This led them to cisplatin, a drug used as primary chemotherapy or part of a combinatorial regimen for several kinds of cancer. Cisplatin creates covalent bonds crosslinking DNA bases in an intra-strand or inter-strand manner. These covalent linkages make replication (and therefore mitosis) impossible, and elicit a DNA repair response. If the cell cannot clear the crosslink, it will either die by apoptosis, or if the apoptotic response is suppressed, fail to produce viable daughter cells. Either way, the growth of the tumor is suppressed. The excision-repair pathway is the only mechanism of clearing this kind of DNA damage, so Kang et al. thought that there might be a robust circadian dependence. In order to test this idea, they carried out experiments using extracts from mouse liver and testis.
Figure 1 shows the results of their experiment using liver extract. Panel C summarizes the key results (data shown in panels A and B) that XPA mRNA, XPA protein, and excision repair efficiency are correlated with the dark/light cycle the mice are experiencing, with the highest levels of protein and repair occurring in the late afternoon, and the lowest levels in the very early morning (around 5 AM). Panel E shows a comparison of excision repair between normal mice and ones that have been genetically modified to lack cryptochrome, a critical circadian clock protein. In these CryDKO mice the time of day has no effect on the efficiency of repair, and as panel F shows, they also do not have the daily fluctuation in XPA mRNA and protein levels. These results suggest that circadian control of XPA expression levels dictates repair efficiency in liver tissues — as panel D shows, addition of exogenous XPA protein can recover the excision repair activity. However, there was no detectable circadian dependence for excision repair activity in testis, as Figure 2 shows using similar experiments.
Circadian control of XPA activity is possible because the protein doesn’t last very long in the cell. Figure 3 shows experiments using two inhibitors: cycloheximide (CHX), which prevents protein synthesis, and MG132, which prevents protein degradation by the proteasome. The gel in panel A shows that in two different types of cells, CHX treatment caused XPA protein to disappear over a period of three hours, in contrast to the control protein actin, which was unaffected. Addition of MG132 caused XPA to accumulate with time, although actin levels were again constant. The fairly rapid degradation of XPA protein means that the overall quantity of that protein in a cell will be highly dependent on the concentration of its mRNA transcript. That is, you can only have high XPA levels if there’s a lot of mRNA so ribosomes can continue to produce it. Circadian control of transcription is therefore able to regulate protein concentration. The authors hypothesize that this tight circadian control may have developed to prevent deleterious effects of non-specific DNA repair activity during times when there is no chance of UV insult, although there is no specific evidence to support this conjecture presently.

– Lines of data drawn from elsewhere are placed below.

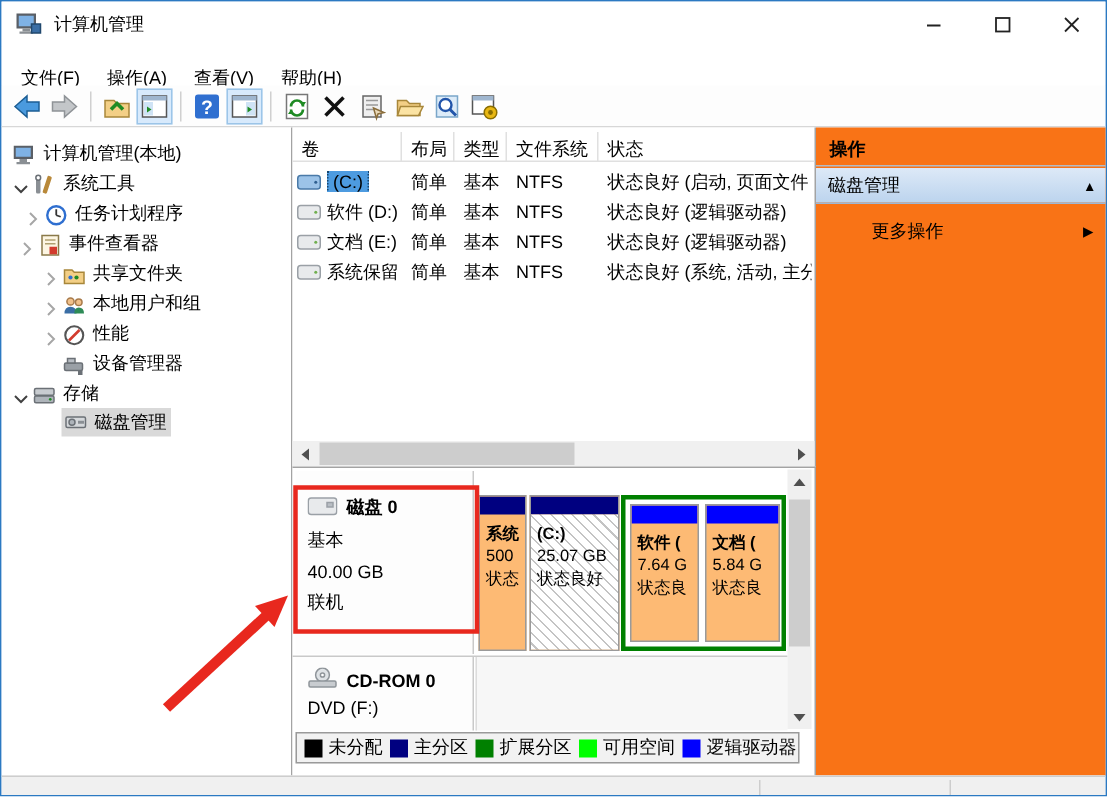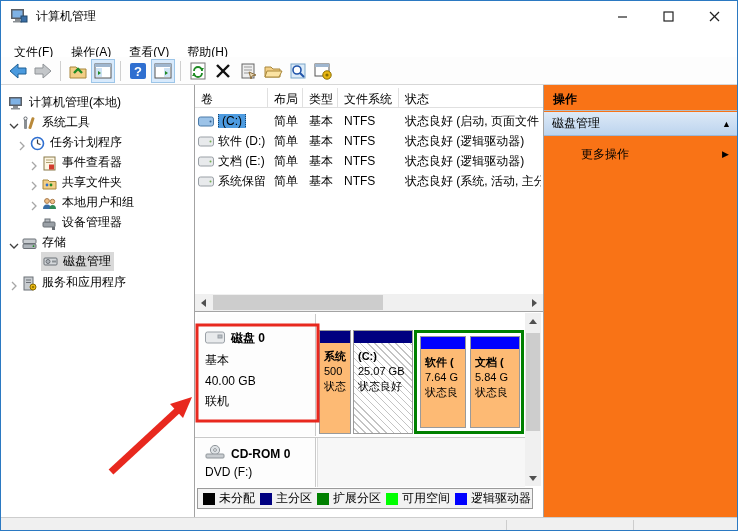--- a/index.html
+++ b/index.html
@@ -256,7 +256,7 @@
         </span>
       <span>任务计划程序</span>
     </div>
-    <div class="trow" style="padding-left:26px">
+    <div class="trow" style="padding-left:10px">
       <span class="chev">
           <svg width="10" height="10" viewBox="0 0 10 10">
             <polyline points="3,1 7,5 3,9" fill="none" stroke="#a6a6a6" stroke-width="1.3"></polyline>

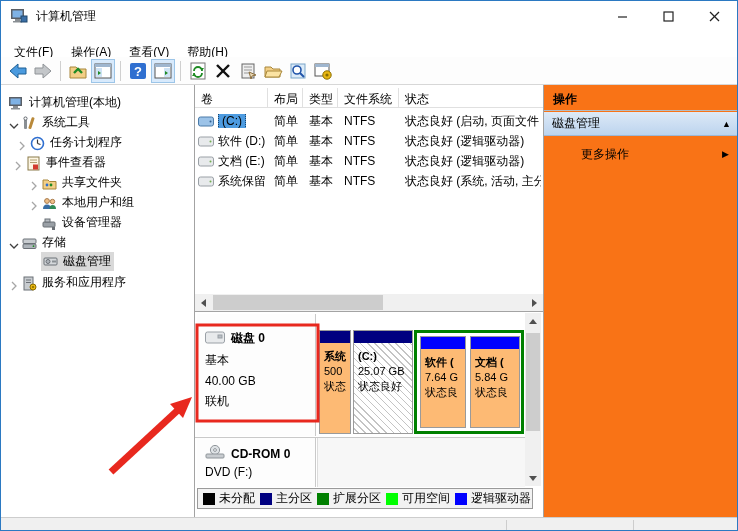--- a/index.html
+++ b/index.html
@@ -302,6 +302,20 @@
           </svg>
         </span>
       <span>本地用户和组</span>
+    </div>
+    <div class="trow" style="padding-left:26px">
+      <span class="chev">
+          <svg width="10" height="10" viewBox="0 0 10 10">
+            <polyline points="3,1 7,5 3,9" fill="none" stroke="#a6a6a6" stroke-width="1.3"></polyline>
+          </svg>
+        </span>
+      <span class="tico">
+          <svg width="15" height="15" viewBox="0 0 15 15">
+            <circle cx="7.5" cy="7.5" r="6" fill="#fff" stroke="#555" stroke-width="1.4"></circle>
+            <line x1="4" y1="11" x2="11" y2="4" stroke="#d23b2e" stroke-width="1.8"></line>
+          </svg>
+        </span>
+      <span>性能</span>
     </div>
     <div class="trow" style="padding-left:26px">
       <span class="chev"></span>

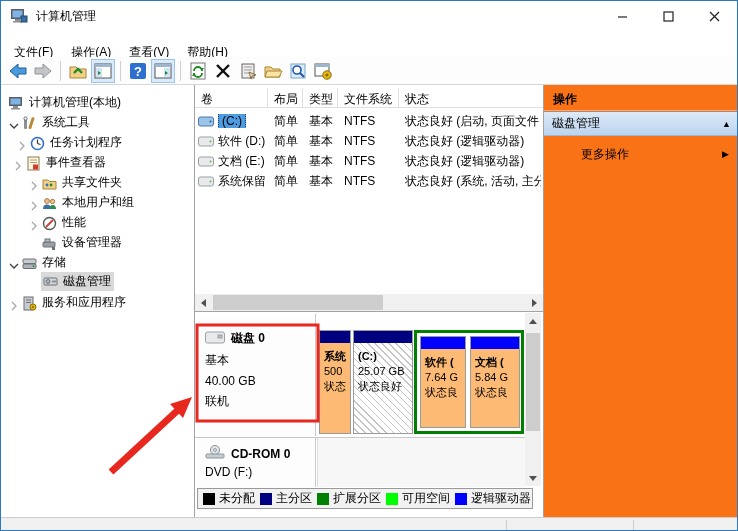--- a/index.html
+++ b/index.html
@@ -355,23 +355,6 @@
           </span>
         <span>磁盘管理</span>
       </span>
-    </div>
-    <div class="trow" style="padding-left:6px">
-      <span class="chev">
-          <svg width="10" height="10" viewBox="0 0 10 10">
-            <polyline points="3,1 7,5 3,9" fill="none" stroke="#a6a6a6" stroke-width="1.3"></polyline>
-          </svg>
-        </span>
-      <span class="tico">
-          <svg width="15" height="15" viewBox="0 0 15 15">
-            <rect x="2" y="1" width="9" height="13" fill="#c8ccd0" stroke="#6b7076"></rect>
-            <line x1="4" y1="4" x2="9" y2="4" stroke="#6b7076"></line>
-            <line x1="4" y1="6.5" x2="9" y2="6.5" stroke="#6b7076"></line>
-            <circle cx="11" cy="11" r="3" fill="#e8b713" stroke="#8a6d00"></circle>
-            <circle cx="11" cy="11" r="1.1" fill="#8a6d00"></circle>
-          </svg>
-        </span>
-      <span>服务和应用程序</span>
     </div>
   </div>
 

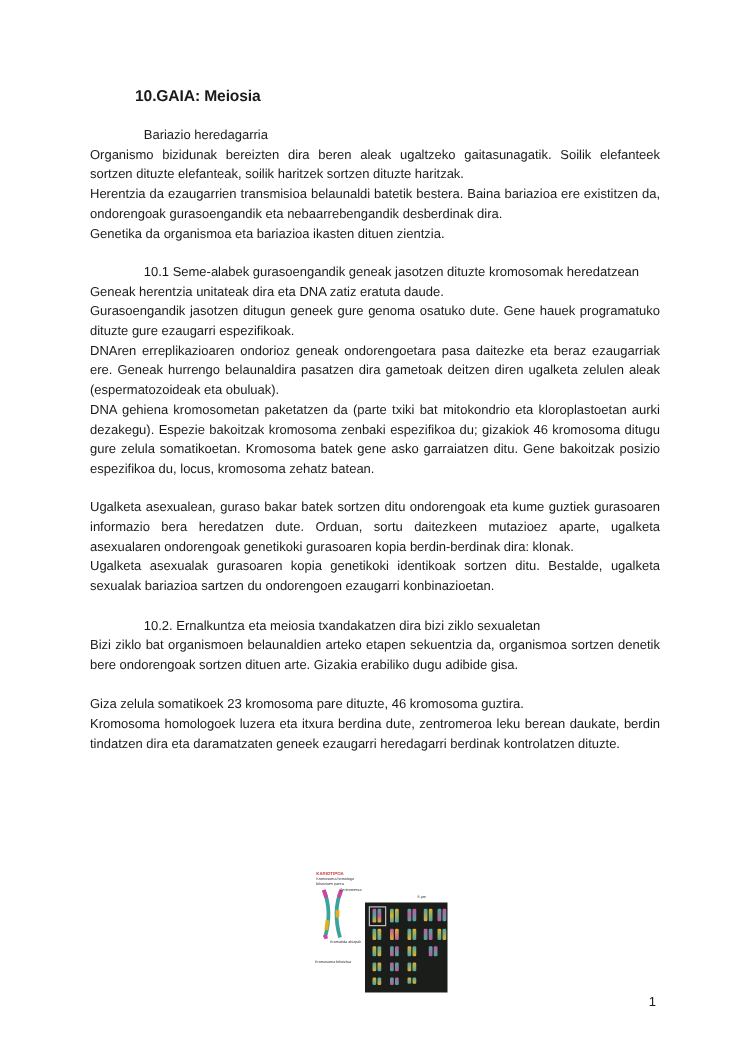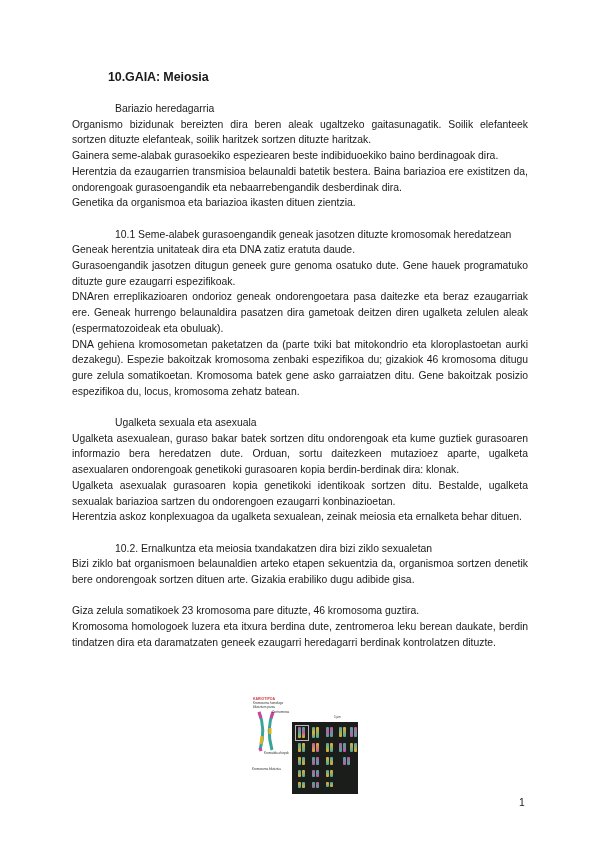--- a/index.html
+++ b/index.html
@@ -30,7 +30,6 @@
     <div class="section">
       <p class="heading left">Bariazio heredagarria</p>
       <p>Organismo bizidunak bereizten dira beren aleak ugaltzeko gaitasunagatik. Soilik elefanteek sortzen dituzte elefanteak, soilik haritzek sortzen dituzte haritzak.</p>
-      <p class="left">Gainera seme-alabak gurasoekiko espeziearen beste indibiduoekiko baino berdinagoak dira.</p>
       <p>Herentzia da ezaugarrien transmisioa belaunaldi batetik bestera. Baina bariazioa ere existitzen da, ondorengoak gurasoengandik eta nebaarrebengandik desberdinak dira.</p>
       <p class="left">Genetika da organismoa eta bariazioa ikasten dituen zientzia.</p>
     </div>

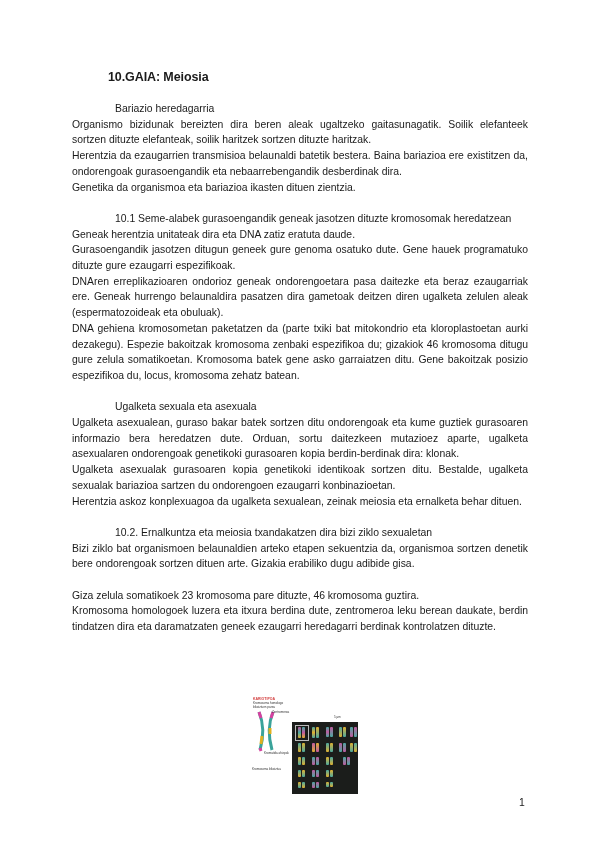--- a/index.html
+++ b/index.html
@@ -43,7 +43,6 @@
     </div>
 
     <div class="section">
-      <p class="heading left">Ugalketa sexuala eta asexuala</p>
       <p>Ugalketa asexualean, guraso bakar batek sortzen ditu ondorengoak eta kume guztiek gurasoaren informazio bera heredatzen dute. Orduan, sortu daitezkeen mutazioez aparte, ugalketa asexualaren ondorengoak genetikoki gurasoaren kopia berdin-berdinak dira: klonak.</p>
       <p>Ugalketa asexualak gurasoaren kopia genetikoki identikoak sortzen ditu. Bestalde, ugalketa sexualak bariazioa sartzen du ondorengoen ezaugarri konbinazioetan.</p>
       <p>Herentzia askoz konplexuagoa da ugalketa sexualean, zeinak meiosia eta ernalketa behar dituen.</p>

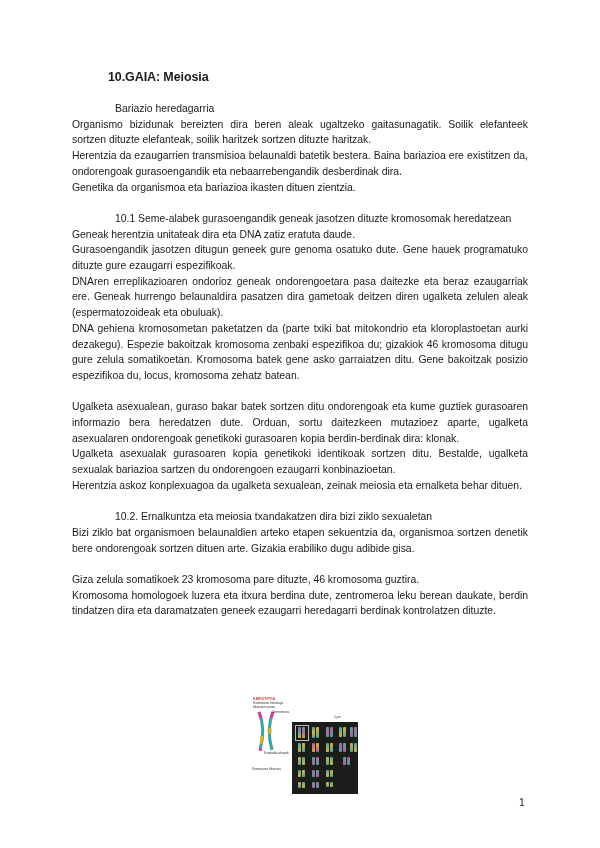--- a/index.html
+++ b/index.html
@@ -45,7 +45,6 @@
     <div class="section">
       <p>Ugalketa asexualean, guraso bakar batek sortzen ditu ondorengoak eta kume guztiek gurasoaren informazio bera heredatzen dute. Orduan, sortu daitezkeen mutazioez aparte, ugalketa asexualaren ondorengoak genetikoki gurasoaren kopia berdin-berdinak dira: klonak.</p>
       <p>Ugalketa asexualak gurasoaren kopia genetikoki identikoak sortzen ditu. Bestalde, ugalketa sexualak bariazioa sartzen du ondorengoen ezaugarri konbinazioetan.</p>
-      <p>Herentzia askoz konplexuagoa da ugalketa sexualean, zeinak meiosia eta ernalketa behar dituen.</p>
     </div>
 
     <div class="section">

The MG132 experiment indicates that XPA is degraded by ubiquitin ligation and subsequent destruction in the proteasome. Figures 4 and 5 show a variety of evidence indicating that this process is mediated by the ubiquitin ligase HERC2. The experiments in figure 4 establish that HERC2 binds to XPA (panels A and B) and colocalizes with it in the cell (panels C and D). The gels in Figure 5 show that when HERC2 levels in the cell are knocked down by RNA inhibition using siRNA specific for that protein, CHX treatment does not cause XPA to degrade. These facts indicate that HERC2 is the ubiquitin ligase for XPA. The direct effect of HERC2 activity on the repair of cisplatin DNA damage is shown by figure 6. Here, cells were treated with cisplatin and HERC2 siRNA. The left side of panel A shows the clearance of cisplatin adducts from A549 cells over time (the right side shows the total DNA). As you can see, addition of HERC2 siRNA allows for more rapid clearance of the adduct, with a particularly dramatic effect at low dosage.
Unfortunately, due to its extreme toxicity, treating cancer cells with CHX is not a viable strategy for chemotherapy. However, knowing that the level of XPA protein in some target cells varies in a predictable way with the time of day can help doctors optimize treatments for maximum effectiveness. In particular, for cancers originating in tissues that have a strong circadian rhythm and intact XPA, early-morning treatment with cisplatin may be more effective than treatment at other times of the day. More experiments are needed before this can be formally recommended — in particular, whole-animal studies and human trials will be necessary to definitively establish the effect. If these results hold up in whole organisms, however, the circadian effect on DNA repair may become a valuable tool for optimizing some chemotherapy regimens.
Kang, T., Lindsey-Boltz, L., Reardon, J., & Sancar, A. (2010). “Circadian control of XPA and excision repair of cisplatin-DNA damage by cryptochrome and HERC2 ubiquitin ligase”. Proceedings of the National Academy of Sciences, 107 (11), 4890-4895 DOI: 10.1073/pnas.0915085107
Full Disclosure: I have previously collaborated with Aziz and his group on a research project on eukaryotic cryptochromes.